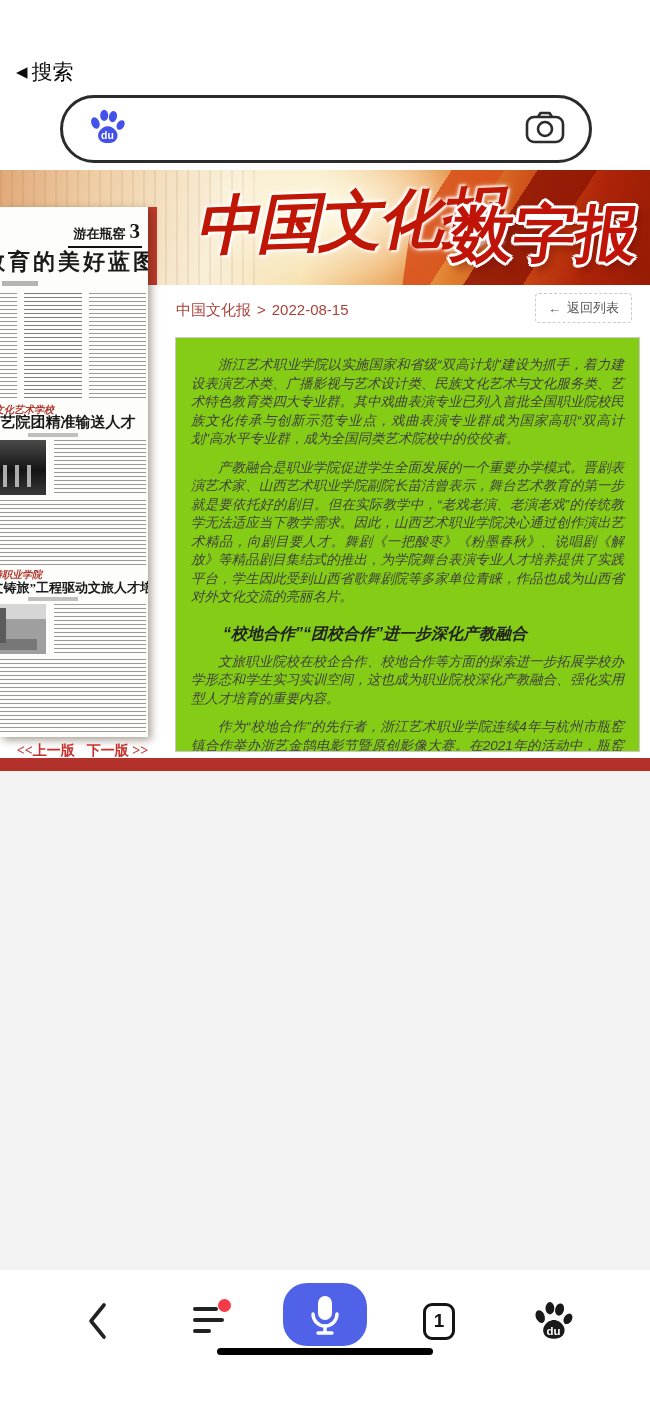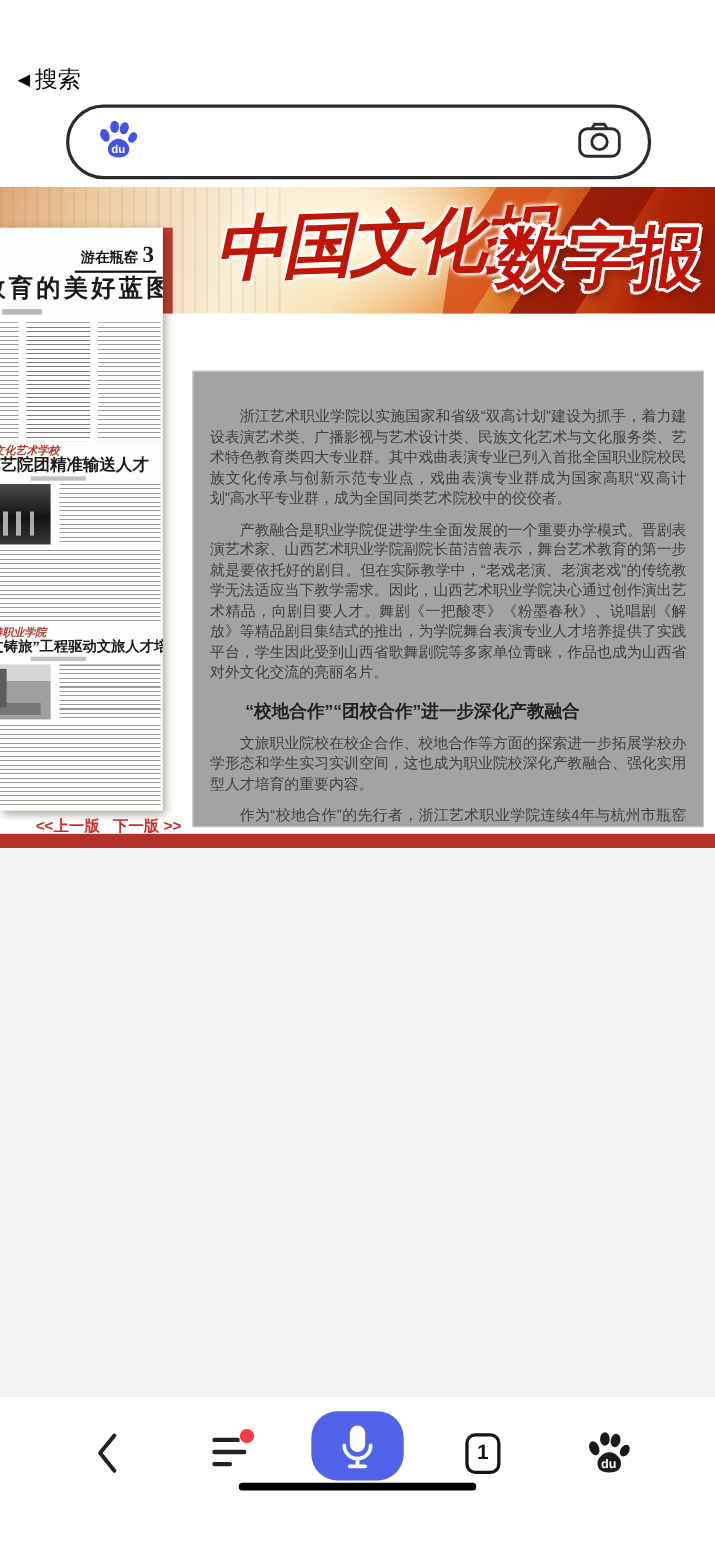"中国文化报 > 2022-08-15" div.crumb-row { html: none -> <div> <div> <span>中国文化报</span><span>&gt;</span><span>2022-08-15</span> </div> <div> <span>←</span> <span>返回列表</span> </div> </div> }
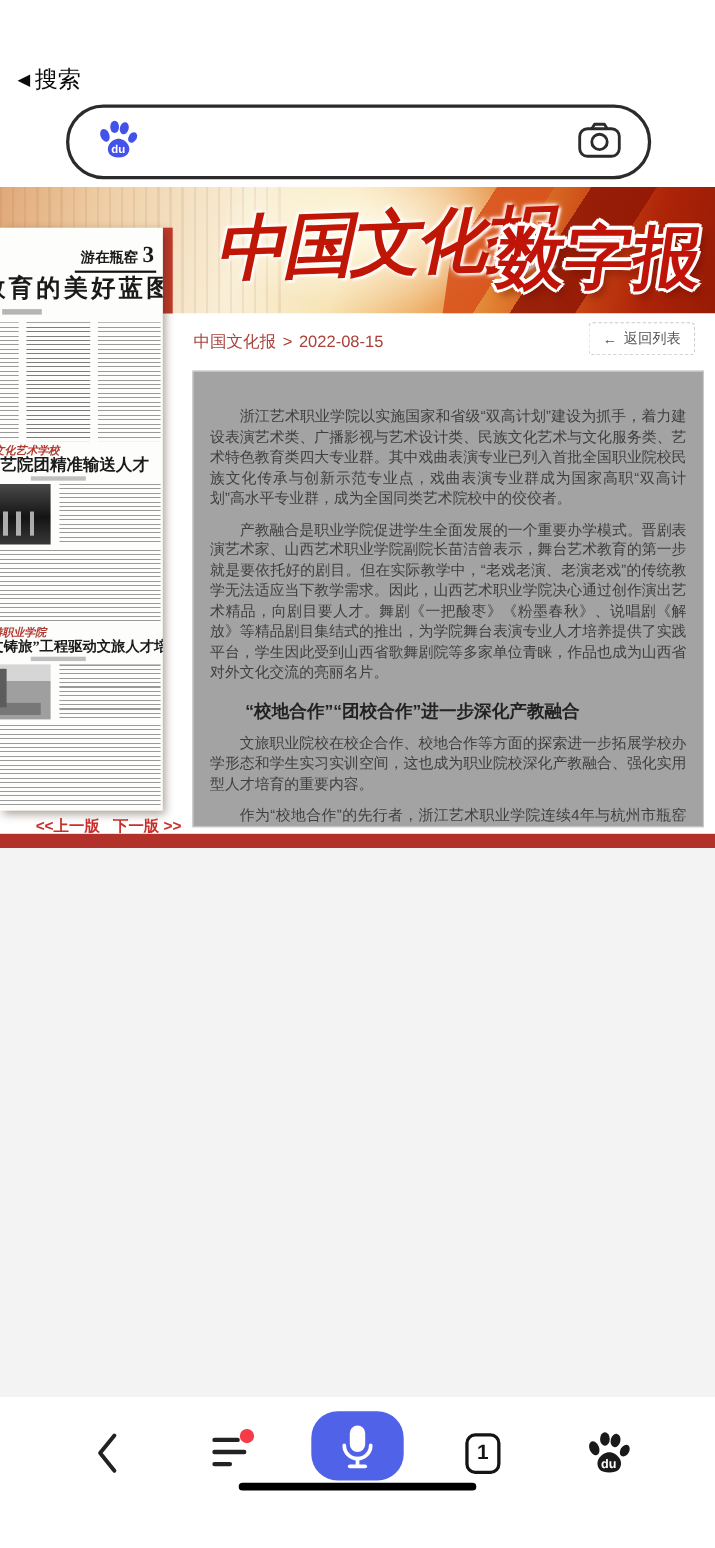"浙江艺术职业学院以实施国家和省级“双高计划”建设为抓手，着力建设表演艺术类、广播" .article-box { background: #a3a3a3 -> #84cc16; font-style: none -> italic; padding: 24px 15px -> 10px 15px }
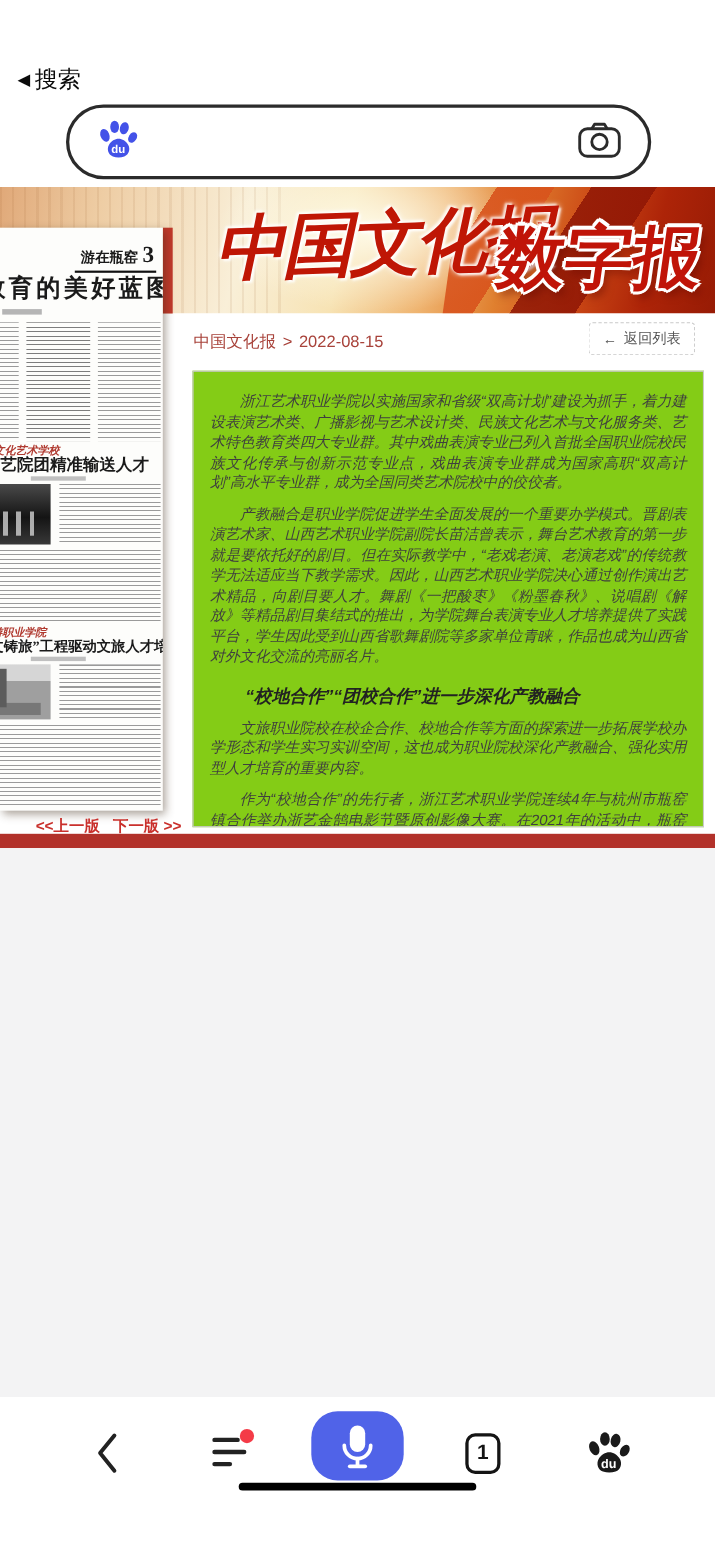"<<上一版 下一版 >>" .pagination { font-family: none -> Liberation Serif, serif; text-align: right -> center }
==
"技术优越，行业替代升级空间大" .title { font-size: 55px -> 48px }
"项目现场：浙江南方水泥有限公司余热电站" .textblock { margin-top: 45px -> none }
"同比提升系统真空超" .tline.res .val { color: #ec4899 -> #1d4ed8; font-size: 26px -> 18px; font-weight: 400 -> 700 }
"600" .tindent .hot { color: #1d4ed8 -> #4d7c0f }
* * *
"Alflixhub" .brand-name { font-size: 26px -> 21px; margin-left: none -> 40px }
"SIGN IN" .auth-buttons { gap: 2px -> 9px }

__To do__
Reproduce the data above exactly, but only from the line containing "background: #a3a3a3 ->" through the line containing "font-family: none ->"; skip the pictures.

__Exercise solution__
"浙江艺术职业学院以实施国家和省级“双高计划”建设为抓手，着力建设表演艺术类、广播" .article-box { background: #a3a3a3 -> #84cc16; font-style: none -> italic; padding: 24px 15px -> 10px 15px }
"<<上一版 下一版 >>" .pagination { font-family: none -> Liberation Serif, serif; text-align: right -> center }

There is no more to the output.